Утром мы обязательно шли к морю, а после обеда — почти ежедневно — отправлялись в длительную прогулку по лесам. Отец был неутомим, он придумывал все новые и новые цели походов или новые пути к старым целям. Когда же бывало слишком жарко, мы отыскивали тенистый уголок на опушке леса, и отец принимался нам рассказывать. Он умел рассказывать великолепнейшие истории, и для нас, нового поколения, особая прелесть этих историй заключалась в том, что они были не просто сказками, а непосредственно касались нашей жизни. Они раскрывали окружавший нас мир, и мир этот становился понятнее.

Так, отец поведал нам однажды историю о четырех хлебных растениях, поспоривших, какое из них нужнее человеку. Они договорились между собой, что каждого, по очереди, не будет целый год. И вот куры оказались вдруг без ячменя, а лошади без овса почти все вымерли. Потом отец поведал нам, что́ говорили берлинцы, лишившись булочек и рогаликов, и как загрустили дети без пирожных из пшеничной муки. Но хуже всего оказалось без ржи; на мельницы больше не возили зерно, и у пекаря не стало муки, чтобы печь хлеб. Вот уж тут совсем по-другому заговорили берлинцы, когда им пришлось питаться одними булочками и рогаликами! И как детям надоели вечные пирожные! Да, плохое, ужасное было время, когда не стало ржи!
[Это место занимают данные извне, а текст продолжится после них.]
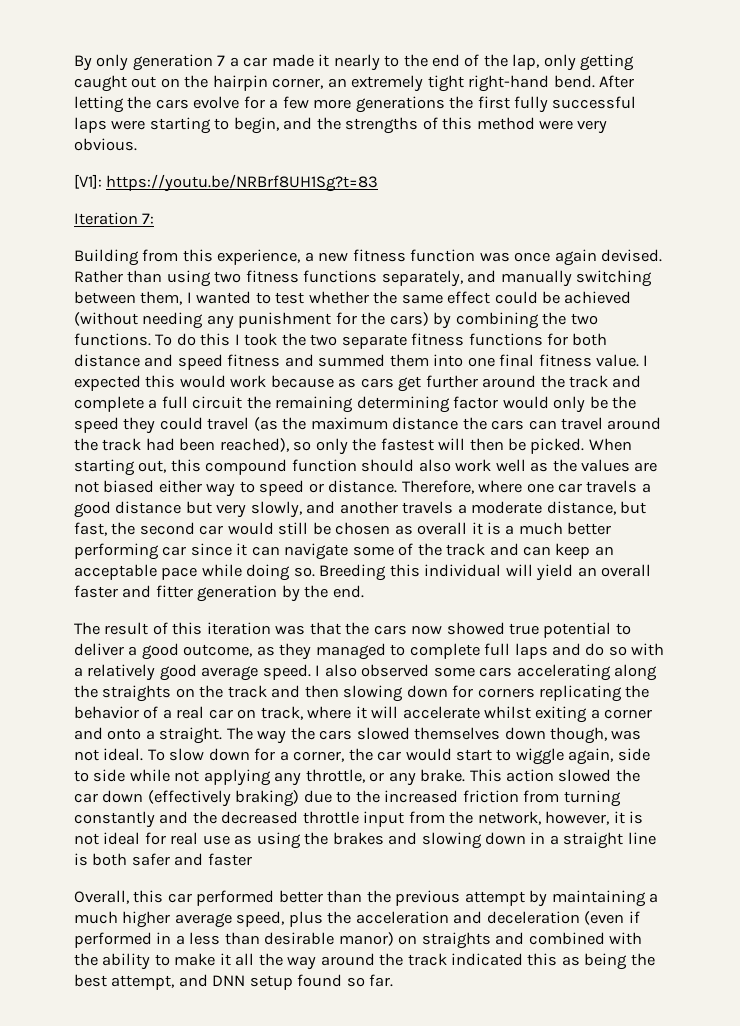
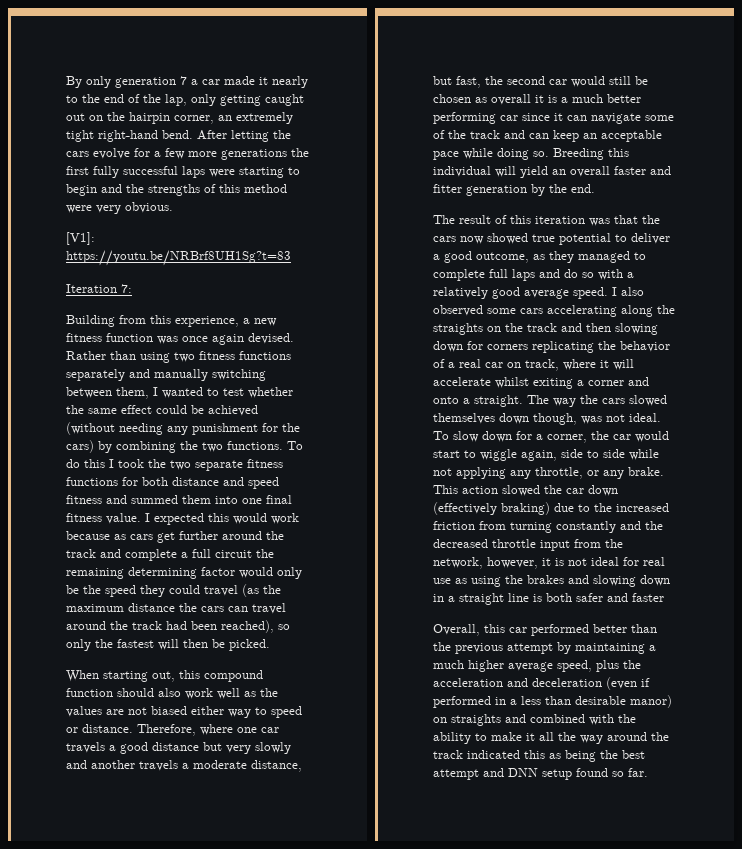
- After letting the cars evolve for a few more generations the first fully successful laps were starting to begin, and the strengths of this method were very obvious.
+ After letting the cars evolve for a few more generations the first fully successful laps were starting to begin and the strengths of this method were very obvious.
- Rather than using two fitness functions separately, and manually switching between them, I wanted to test whether the same effect could be achieved (without needing any punishment for the cars) by combining the two functions.
+ Rather than using two fitness functions separately and manually switching between them, I wanted to test whether the same effect could be achieved (without needing any punishment for the cars) by combining the two functions.
- I expected this would work because as cars get further around the track and complete a full circuit the remaining determining factor would only be the speed they could travel (as the maximum distance the cars can travel around the track had been reached), so only the fastest will then be picked. When starting out, this compound function should also work well as the values are not biased either way to speed or distance.
+ I expected this would work because as cars get further around the track and complete a full circuit the remaining determining factor would only be the speed they could travel (as the maximum distance the cars can travel around the track had been reached), so only the fastest will then be picked.
+ When starting out, this compound function should also work well as the values are not biased either way to speed or distance.
- Therefore, where one car travels a good distance but very slowly, and another travels a moderate distance, but fast, the second car would still be chosen as overall it is a much better performing car since it can navigate some of the track and can keep an acceptable pace while doing so.
+ Therefore, where one car travels a good distance but very slowly and another travels a moderate distance, but fast, the second car would still be chosen as overall it is a much better performing car since it can navigate some of the track and can keep an acceptable pace while doing so.
- Overall, this car performed better than the previous attempt by maintaining a much higher average speed, plus the acceleration and deceleration (even if performed in a less than desirable manor) on straights and combined with the ability to make it all the way around the track indicated this as being the best attempt, and DNN setup found so far.
+ Overall, this car performed better than the previous attempt by maintaining a much higher average speed, plus the acceleration and deceleration (even if performed in a less than desirable manor) on straights and combined with the ability to make it all the way around the track indicated this as being the best attempt and DNN setup found so far.

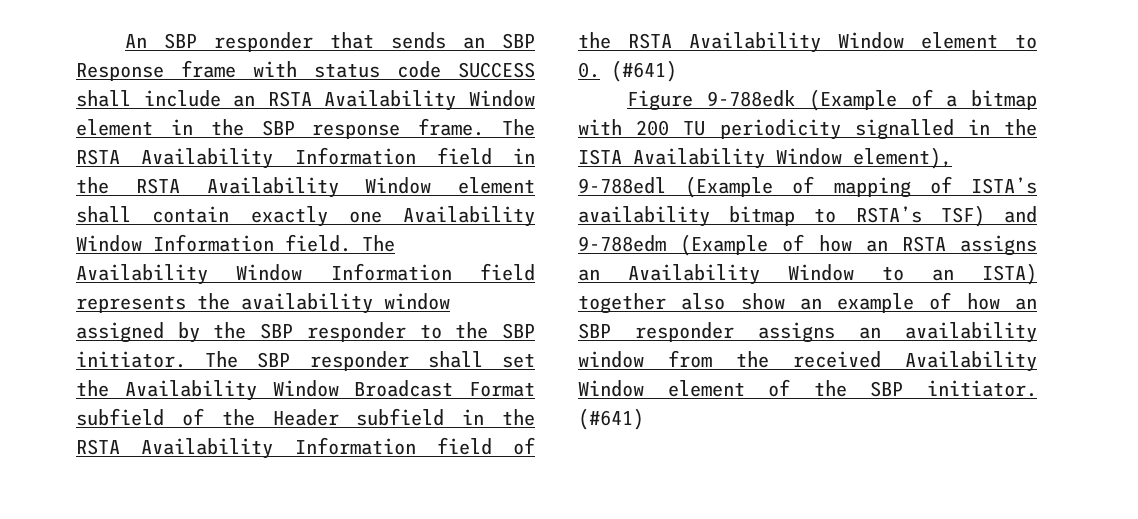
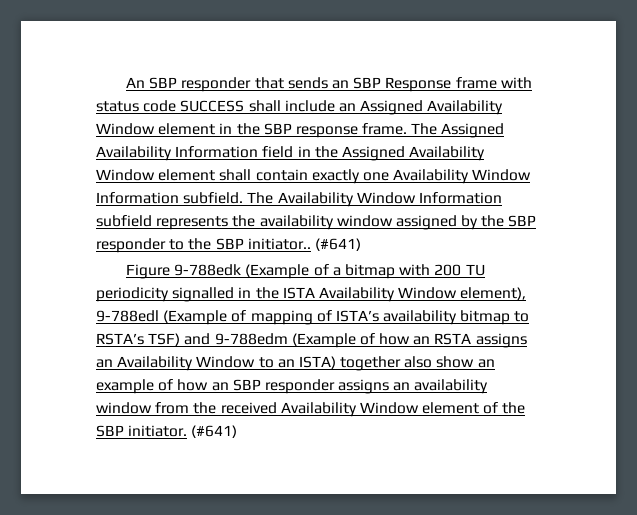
- An SBP responder that sends an SBP Response frame with status code SUCCESS shall include an RSTA Availability Window element in the SBP response frame.
+ An SBP responder that sends an SBP Response frame with status code SUCCESS shall include an Assigned Availability Window element in the SBP response frame.
- The RSTA Availability Information field in the RSTA Availability Window element shall contain exactly one Availability Window Information field.
+ The Assigned Availability Information field in the Assigned Availability Window element shall contain exactly one Availability Window Information subfield.
- The Availability Window Information field represents the availability window assigned by the SBP responder to the SBP initiator. The SBP responder shall set the Availability Window Broadcast Format subfield of the Header subfield in the RSTA Availability Information field of the RSTA Availability Window element to 0. (#641)
+ The Availability Window Information subfield represents the availability window assigned by the SBP responder to the SBP initiator.. (#641)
По дороге домой мы с особенным уважением разглядывали каждую ниву. Мы уже умели отличать желто-золотистую метелку овса от плоского остистого ячменного колоса, золотистый четырехгранный початок пшеницы от высокого белесоватого колоса ржи, в котором зеленовато-серые зерна торчали наискосок, словно целясь в землю.